(Stored data)
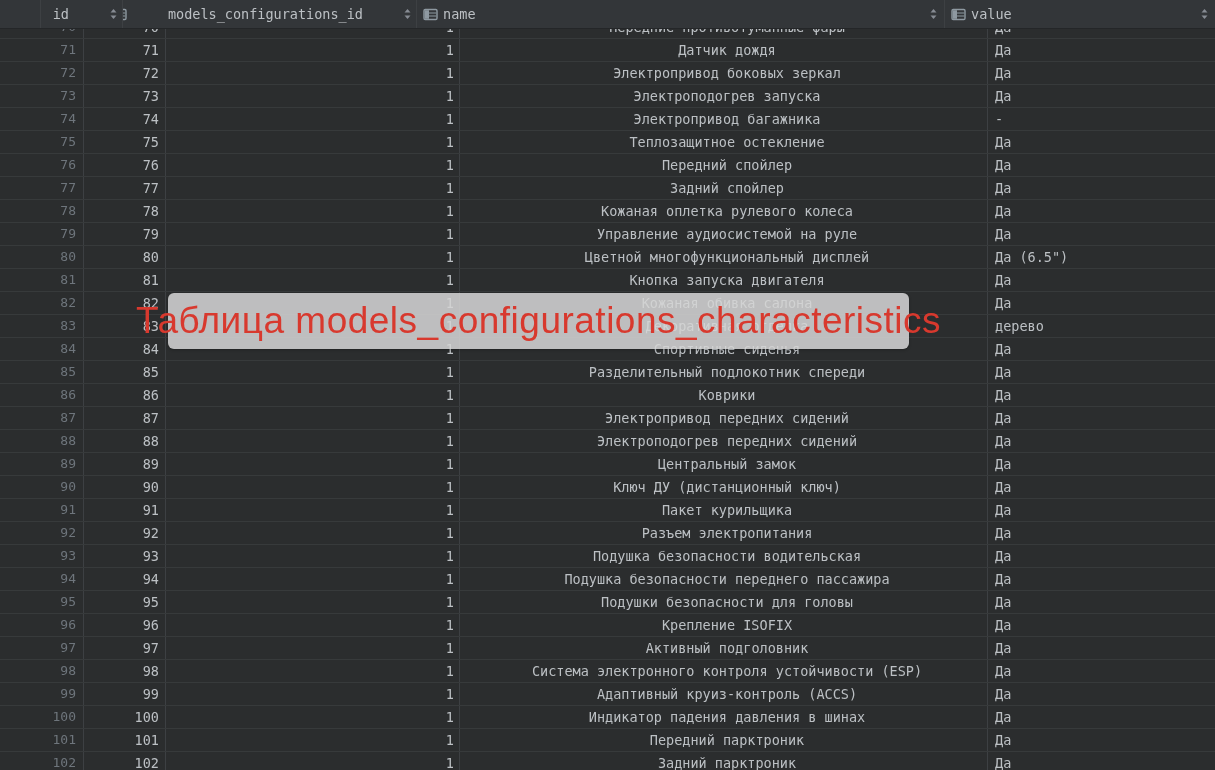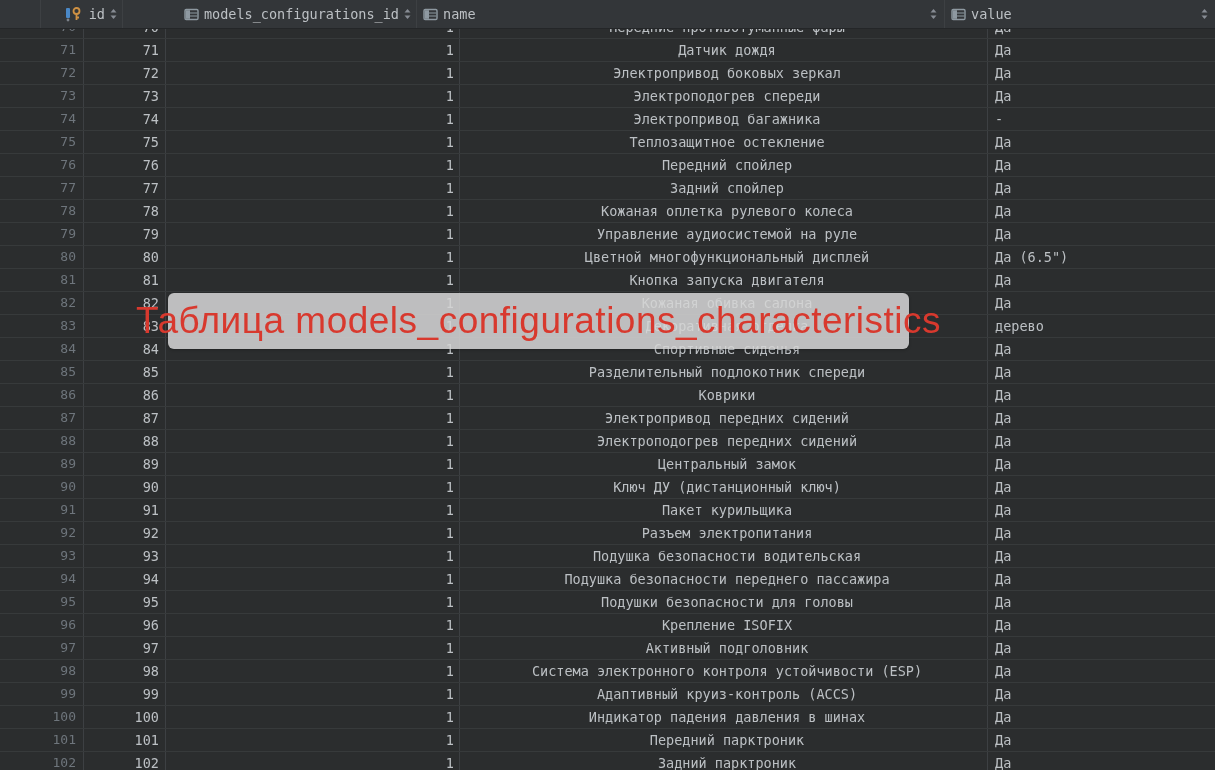--- a/index.html
+++ b/index.html
@@ -29,21 +29,21 @@
 
   
   .header {
     position:absolute; top:0; left:0; width:1215px; height:29px; z-index:10;
     display:grid; grid-template-columns:41px 82px 294px 528px 270px;
     background:#333639; border-bottom:1px solid #242628;
     font-size:13.5px; color:#bcc0c4;
   }
   .hcell { display:flex; align-items:center; border-right:1px solid #3d4043; overflow:hidden; white-space:nowrap; }
   .hcell:last-child { border-right:none; }
-  .h-end   { justify-content:flex-end; padding-right:4px; }
+  .h-end   { justify-content:flex-end; padding-right:4px;gap:36px; }
   .h-start { justify-content:flex-start; padding-left:6px; }
   .hlabel { margin:0 4px 0 5px; }
   .spacer { flex:1; }
   .icon { display:inline-flex; align-items:center; flex:none; }
 
   
   .overlay {
     position:absolute; left:168px; top:293px; width:741px; height:56px; z-index:5;
     background:rgba(213,213,213,0.87);
     border-radius:6px;
@@ -79,21 +79,21 @@
         <div class="cell c-gutter">72</div>
         <div class="cell c-id">72</div>
         <div class="cell c-mcid">1</div>
         <div class="cell c-name">Электропривод боковых зеркал</div>
         <div class="cell c-value">Да</div>
       </div>
       <div class="row">
         <div class="cell c-gutter">73</div>
         <div class="cell c-id">73</div>
         <div class="cell c-mcid">1</div>
-        <div class="cell c-name">Электроподогрев спереди</div>
+        <div class="cell c-name">Электроподогрев запуска</div>
         <div class="cell c-value">Да</div>
       </div>
       <div class="row">
         <div class="cell c-gutter">74</div>
         <div class="cell c-id">74</div>
         <div class="cell c-mcid">1</div>
         <div class="cell c-name">Электропривод багажника</div>
         <div class="cell c-value">-</div>
       </div>
       <div class="row">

> _EXERCISE PROMPT_:
Write out all the entries word for word, but skip any images.

> _ANSWER BELOW_:
--- a/index.html
+++ b/index.html
@@ -29,21 +29,21 @@
 
   
   .header {
     position:absolute; top:0; left:0; width:1215px; height:29px; z-index:10;
     display:grid; grid-template-columns:41px 82px 294px 528px 270px;
     background:#333639; border-bottom:1px solid #242628;
     font-size:13.5px; color:#bcc0c4;
   }
   .hcell { display:flex; align-items:center; border-right:1px solid #3d4043; overflow:hidden; white-space:nowrap; }
   .hcell:last-child { border-right:none; }
-  .h-end   { justify-content:flex-end; padding-right:4px; }
+  .h-end   { justify-content:flex-end; padding-right:4px;gap:36px; }
   .h-start { justify-content:flex-start; padding-left:6px; }
   .hlabel { margin:0 4px 0 5px; }
   .spacer { flex:1; }
   .icon { display:inline-flex; align-items:center; flex:none; }
 
   
   .overlay {
     position:absolute; left:168px; top:293px; width:741px; height:56px; z-index:5;
     background:rgba(213,213,213,0.87);
     border-radius:6px;
@@ -79,21 +79,21 @@
         <div class="cell c-gutter">72</div>
         <div class="cell c-id">72</div>
         <div class="cell c-mcid">1</div>
         <div class="cell c-name">Электропривод боковых зеркал</div>
         <div class="cell c-value">Да</div>
       </div>
       <div class="row">
         <div class="cell c-gutter">73</div>
         <div class="cell c-id">73</div>
         <div class="cell c-mcid">1</div>
-        <div class="cell c-name">Электроподогрев спереди</div>
+        <div class="cell c-name">Электроподогрев запуска</div>
         <div class="cell c-value">Да</div>
       </div>
       <div class="row">
         <div class="cell c-gutter">74</div>
         <div class="cell c-id">74</div>
         <div class="cell c-mcid">1</div>
         <div class="cell c-name">Электропривод багажника</div>
         <div class="cell c-value">-</div>
       </div>
       <div class="row">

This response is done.